After all Mason has been waiting over six years for Asheville to get a Trader Joe’s and what is waiting an extra 15 minutes in traffic listening to The Dead in his 1992 Ford Fiesta going to hurt.
However, Mason is completely oblivious to the fact that the driver behind him, Kyle Raney is only moments away from shoving Mason’s Co-exist bumper sticker up Mason’s ass.
“You got to be shitting me,” screamed Raney as he slapped the steering wheel of his 2006 Subaru.
“Let’s go hippie. My mom was right these hipster shits are taking over this goddamn town.”
Mason inches forward and considers going for it as there is a sudden clearing of traffic, but decides not to risk it because sometimes his Fiesta stalls when pressured to accelerate too fast.
“Go! Are you fricking kidding me?” said Raney as he slams his head back into his headrest and throws his arms up in the air.

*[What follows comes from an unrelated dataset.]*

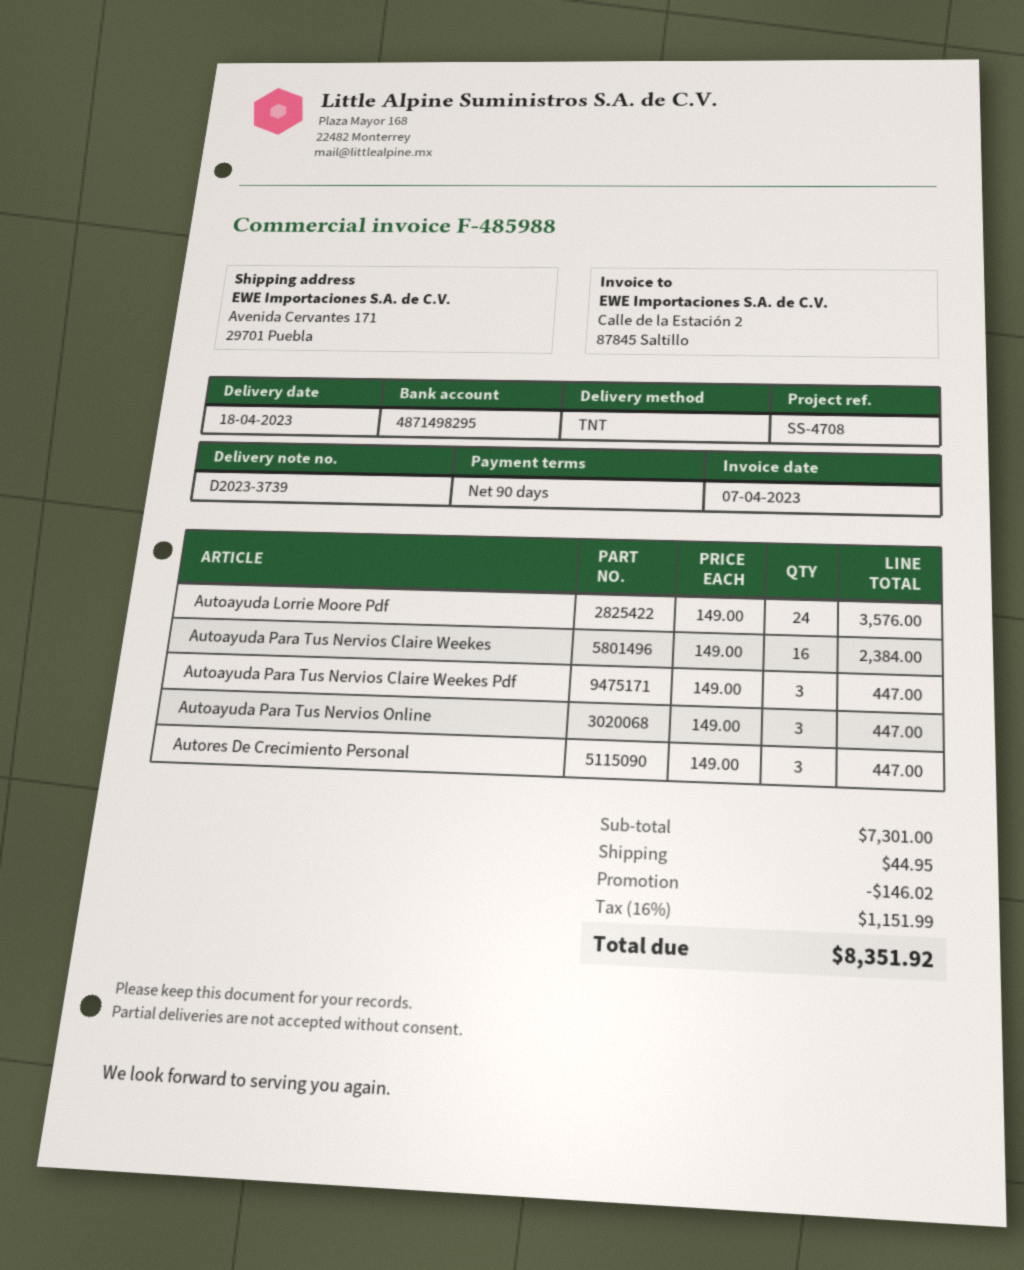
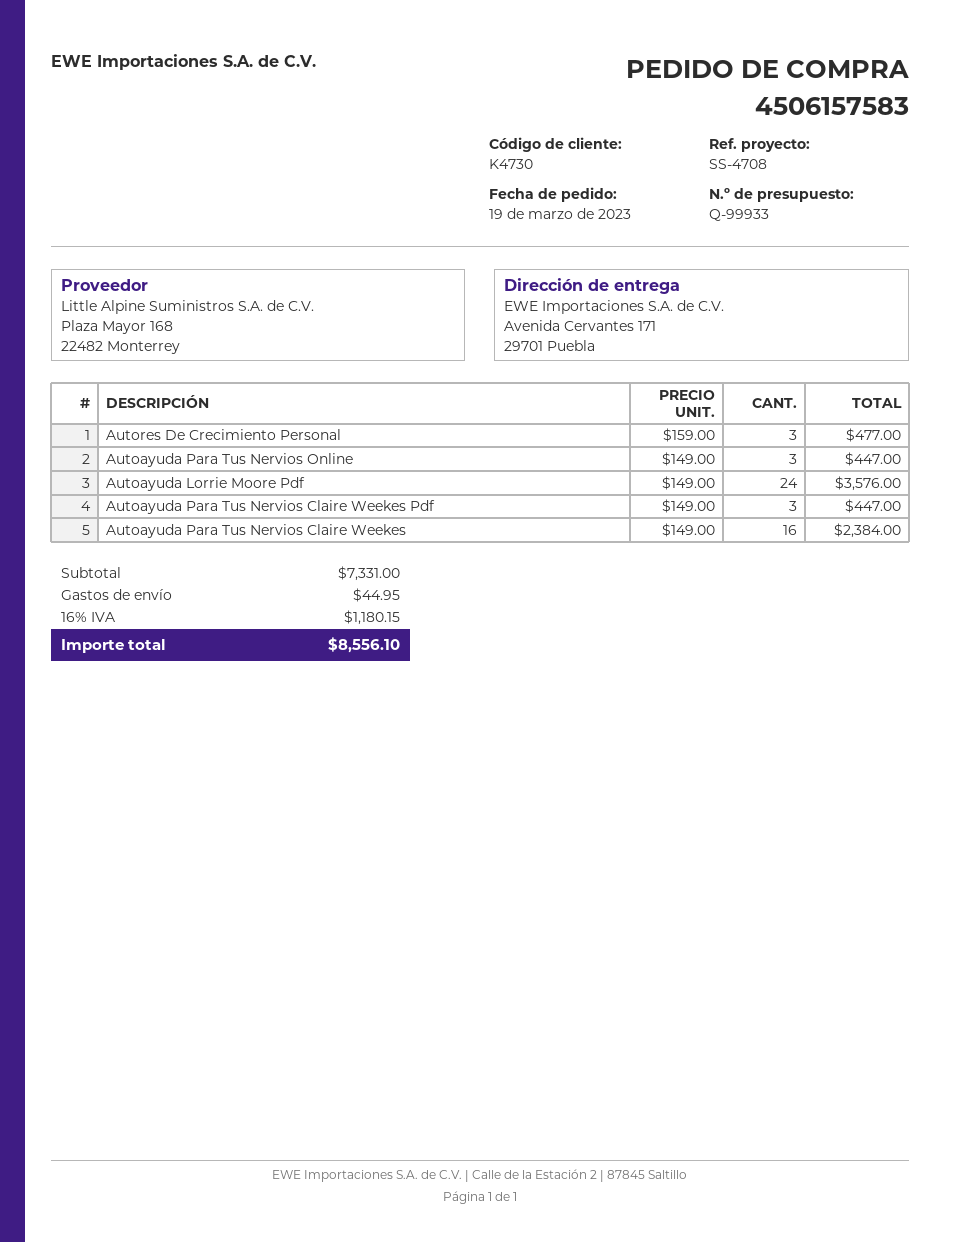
Autores De Crecimiento Personal: 3 x 149.00 = 447.00 -> 3 x 159.00 = 477.00
subtotal: 7301.00 -> 7331.00
discount: 146.02 -> none
tax: 16% = 1151.99 -> 16% = 1180.15
total: 8351.92 -> 8556.10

“I don’t have time for this shit. I hope your raw organic almonds have salmonella!”
After 10 minutes Mason gives up on the idea of turning left into Trader Joe’s and instead chooses to pull forward and attempt to make a U-turn further down Merrimon Avenue.
Raney pulls to the side of Mason and stares at him the whole time while passing him and mouths to Mason, ‘Really?’ and then for good measure flips Mason the bird to make sure Mason knows where he stands with a complete and total stranger.
Raney spends the rest of the day trying to explain to his yoga clients why his schedule is off 15 minutes for the day.